# Given data:
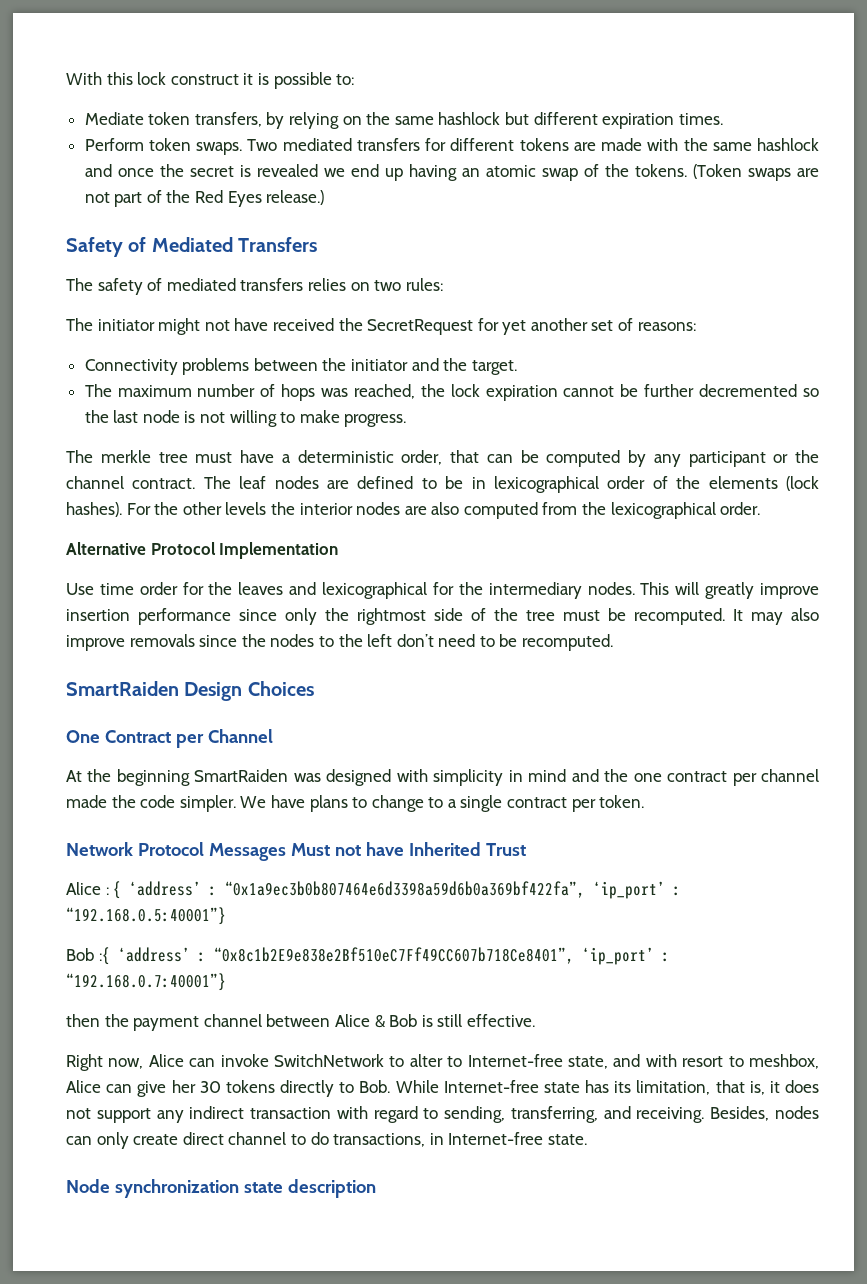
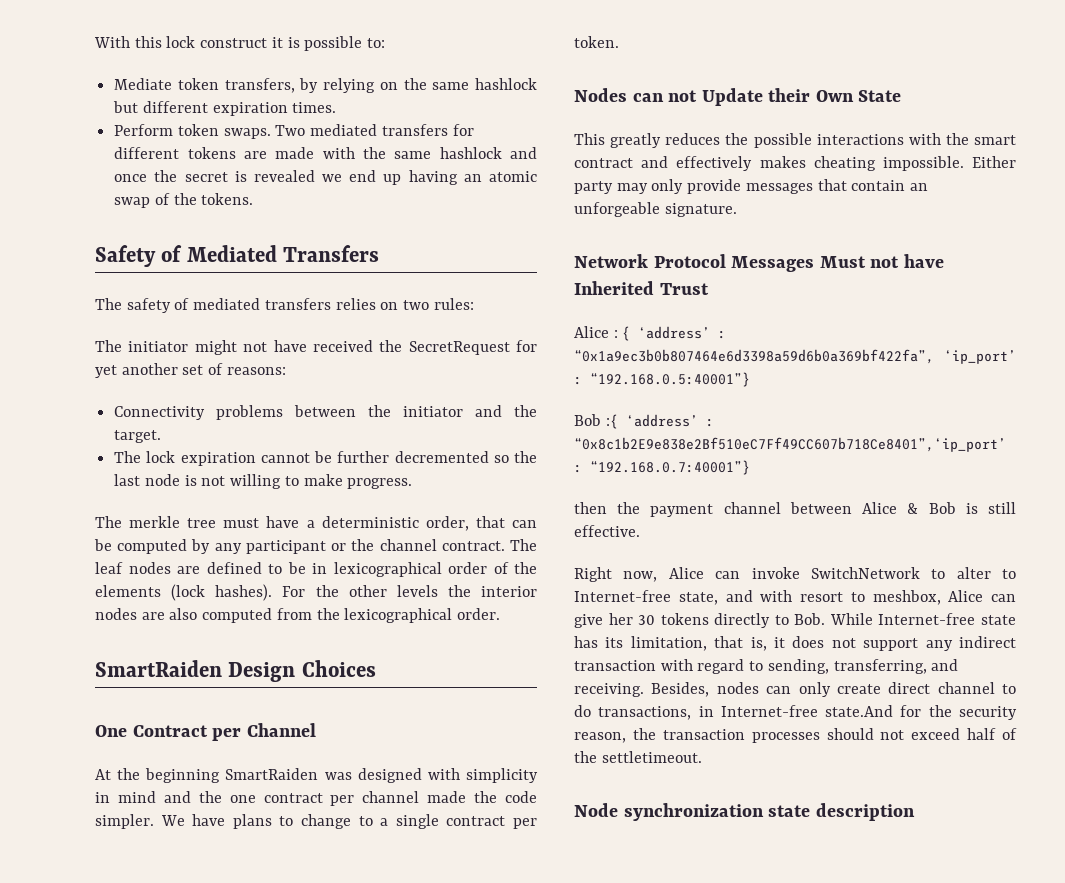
- (Token swaps are not part of the Red Eyes release.)
- The maximum number of hops was reached, the lock expiration cannot be further decremented so the last node is not willing to make progress.
+ The lock expiration cannot be further decremented so the last node is not willing to make progress.
- Alternative Protocol Implementation
- Use time order for the leaves and lexicographical for the intermediary nodes. This will greatly improve insertion performance since only the rightmost side of the tree must be recomputed. It may also improve removals since the nodes to the left don’t need to be recomputed.
+ Nodes can not Update their Own State
+ This greatly reduces the possible interactions with the smart contract and effectively makes cheating impossible. Either party may only provide messages that contain an unforgeable signature.
- Bob :{ ‘address’ : “0x8c1b2E9e838e2Bf510eC7Ff49CC607b718Ce8401”, ‘ip_port’ : “192.168.0.7:40001”}
+ Bob :{ ‘address’ : “0x8c1b2E9e838e2Bf510eC7Ff49CC607b718Ce8401”,‘ip_port’ : “192.168.0.7:40001”}
- Besides, nodes can only create direct channel to do transactions, in Internet-free state.
+ Besides, nodes can only create direct channel to do transactions, in Internet-free state.And for the security reason, the transaction processes should not exceed half of the settletimeout.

# What the task requires:
Return all of the lines above without alteration, minus the pictures.

# Solution to this exercise:
- (Token swaps are not part of the Red Eyes release.)
- The maximum number of hops was reached, the lock expiration cannot be further decremented so the last node is not willing to make progress.
+ The lock expiration cannot be further decremented so the last node is not willing to make progress.
- Alternative Protocol Implementation
- Use time order for the leaves and lexicographical for the intermediary nodes. This will greatly improve insertion performance since only the rightmost side of the tree must be recomputed. It may also improve removals since the nodes to the left don’t need to be recomputed.
+ Nodes can not Update their Own State
+ This greatly reduces the possible interactions with the smart contract and effectively makes cheating impossible. Either party may only provide messages that contain an unforgeable signature.
- Bob :{ ‘address’ : “0x8c1b2E9e838e2Bf510eC7Ff49CC607b718Ce8401”, ‘ip_port’ : “192.168.0.7:40001”}
+ Bob :{ ‘address’ : “0x8c1b2E9e838e2Bf510eC7Ff49CC607b718Ce8401”,‘ip_port’ : “192.168.0.7:40001”}
- Besides, nodes can only create direct channel to do transactions, in Internet-free state.
+ Besides, nodes can only create direct channel to do transactions, in Internet-free state.And for the security reason, the transaction processes should not exceed half of the settletimeout.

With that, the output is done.